* Action item *
Nothing but the pictures should be left out when you copy the records exactly.

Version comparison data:
^^^^^^^^^^^^^^^^

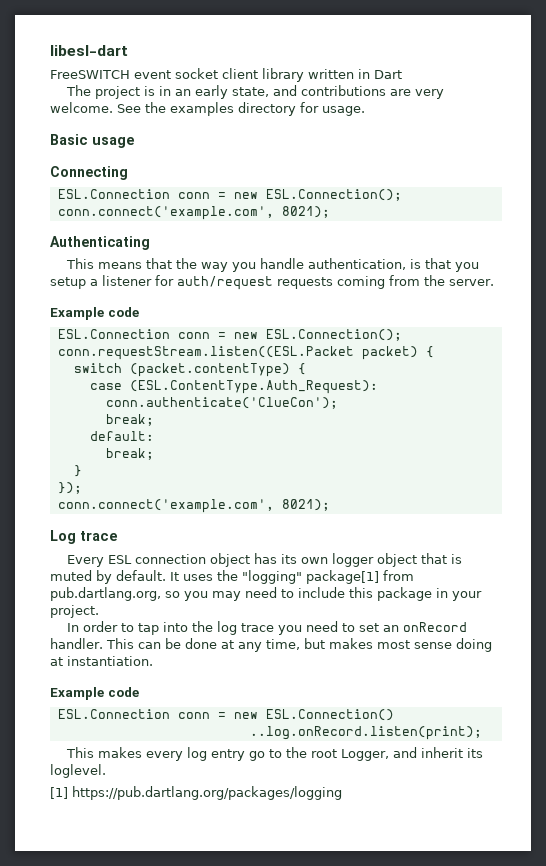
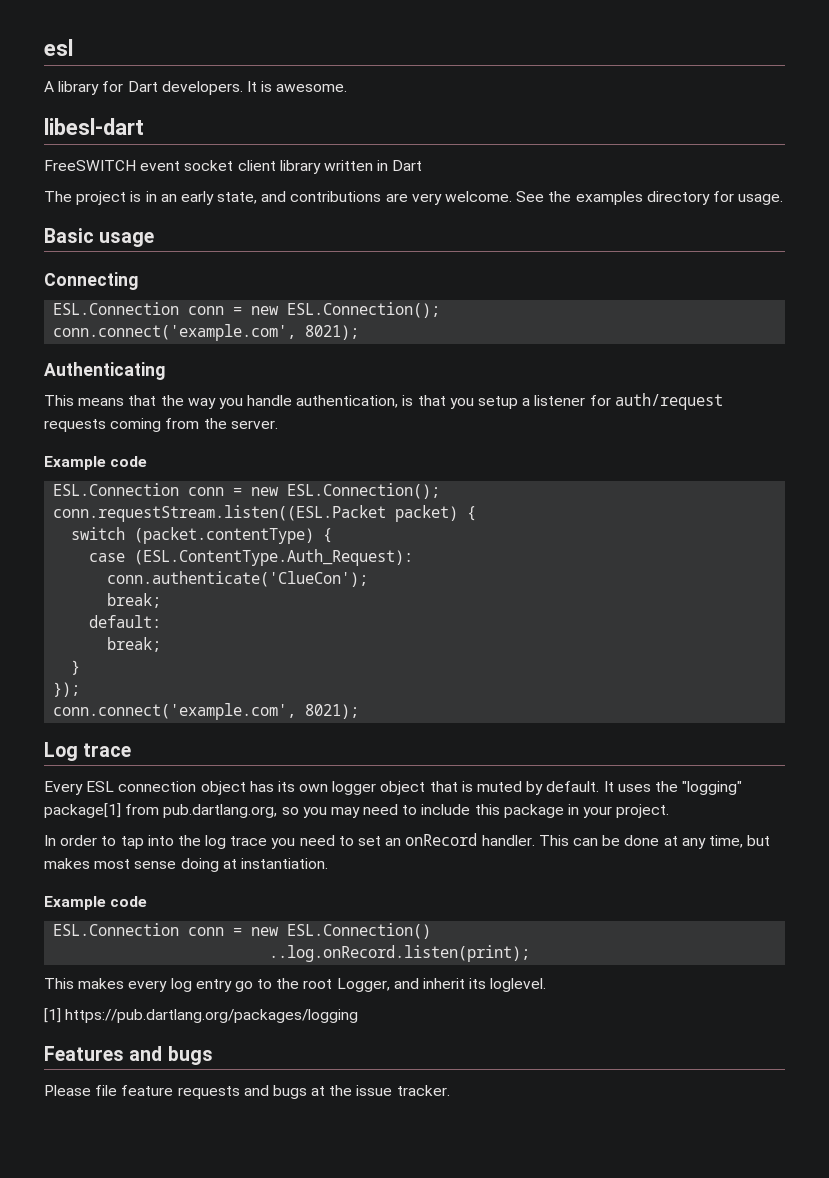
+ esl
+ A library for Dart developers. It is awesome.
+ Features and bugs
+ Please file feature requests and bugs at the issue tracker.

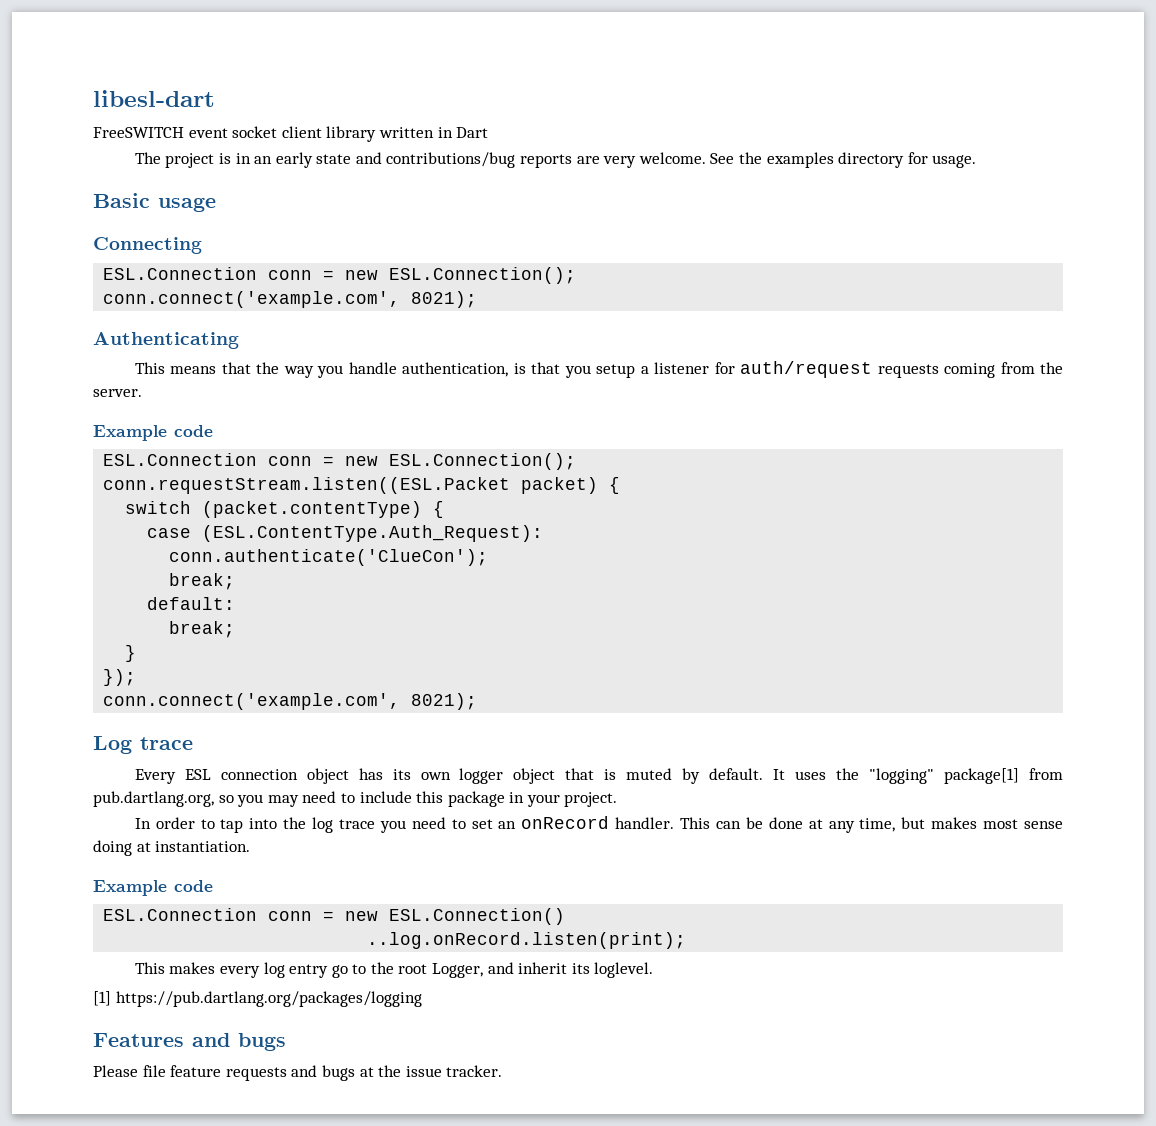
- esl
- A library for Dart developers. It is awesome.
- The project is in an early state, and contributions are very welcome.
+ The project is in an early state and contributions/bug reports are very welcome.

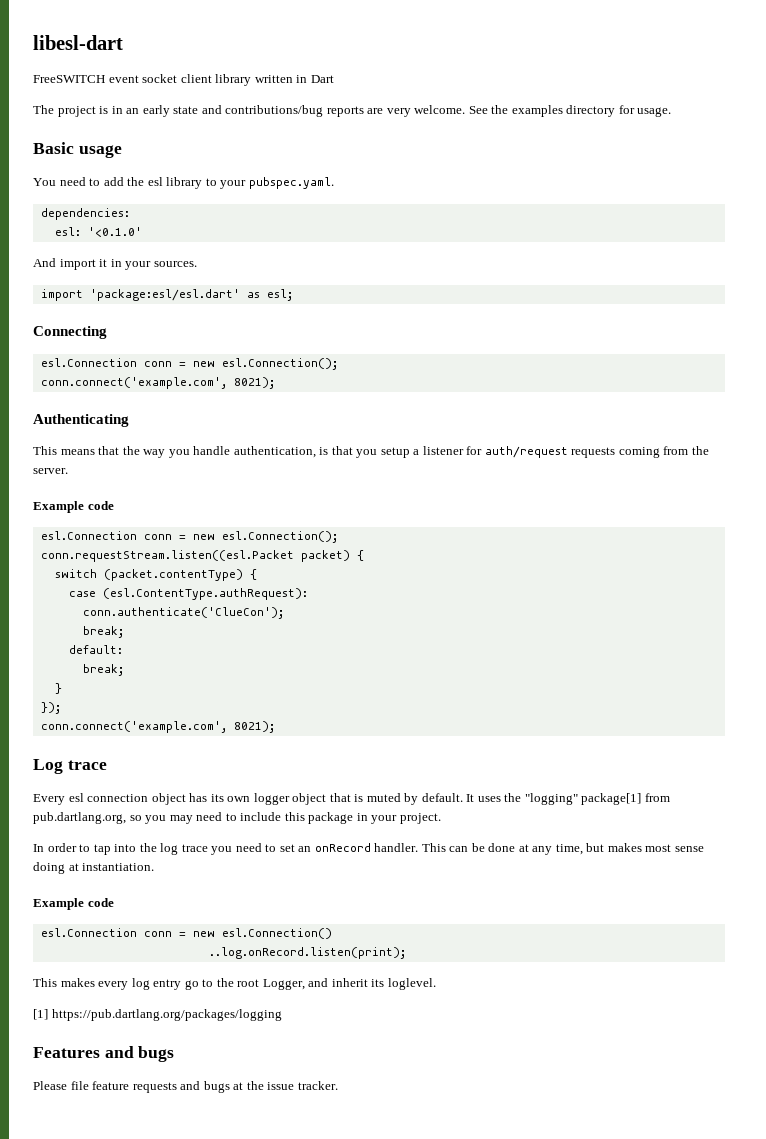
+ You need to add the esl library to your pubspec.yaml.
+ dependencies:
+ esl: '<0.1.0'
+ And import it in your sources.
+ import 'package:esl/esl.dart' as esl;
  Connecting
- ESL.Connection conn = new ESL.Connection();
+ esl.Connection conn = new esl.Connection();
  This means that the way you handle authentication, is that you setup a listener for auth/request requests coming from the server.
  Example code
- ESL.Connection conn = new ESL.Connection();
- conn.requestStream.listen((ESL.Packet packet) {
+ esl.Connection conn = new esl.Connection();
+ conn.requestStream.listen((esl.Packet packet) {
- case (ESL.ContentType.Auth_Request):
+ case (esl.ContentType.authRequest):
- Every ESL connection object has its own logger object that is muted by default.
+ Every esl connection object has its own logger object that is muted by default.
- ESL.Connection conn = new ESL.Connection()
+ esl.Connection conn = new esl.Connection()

^^^^^^^^^^^^^^^^

* Task result *
+ esl
+ A library for Dart developers. It is awesome.
+ Features and bugs
+ Please file feature requests and bugs at the issue tracker.

- esl
- A library for Dart developers. It is awesome.
- The project is in an early state, and contributions are very welcome.
+ The project is in an early state and contributions/bug reports are very welcome.

+ You need to add the esl library to your pubspec.yaml.
+ dependencies:
+ esl: '<0.1.0'
+ And import it in your sources.
+ import 'package:esl/esl.dart' as esl;
  Connecting
- ESL.Connection conn = new ESL.Connection();
+ esl.Connection conn = new esl.Connection();
  This means that the way you handle authentication, is that you setup a listener for auth/request requests coming from the server.
  Example code
- ESL.Connection conn = new ESL.Connection();
- conn.requestStream.listen((ESL.Packet packet) {
+ esl.Connection conn = new esl.Connection();
+ conn.requestStream.listen((esl.Packet packet) {
- case (ESL.ContentType.Auth_Request):
+ case (esl.ContentType.authRequest):
- Every ESL connection object has its own logger object that is muted by default.
+ Every esl connection object has its own logger object that is muted by default.
- ESL.Connection conn = new ESL.Connection()
+ esl.Connection conn = new esl.Connection()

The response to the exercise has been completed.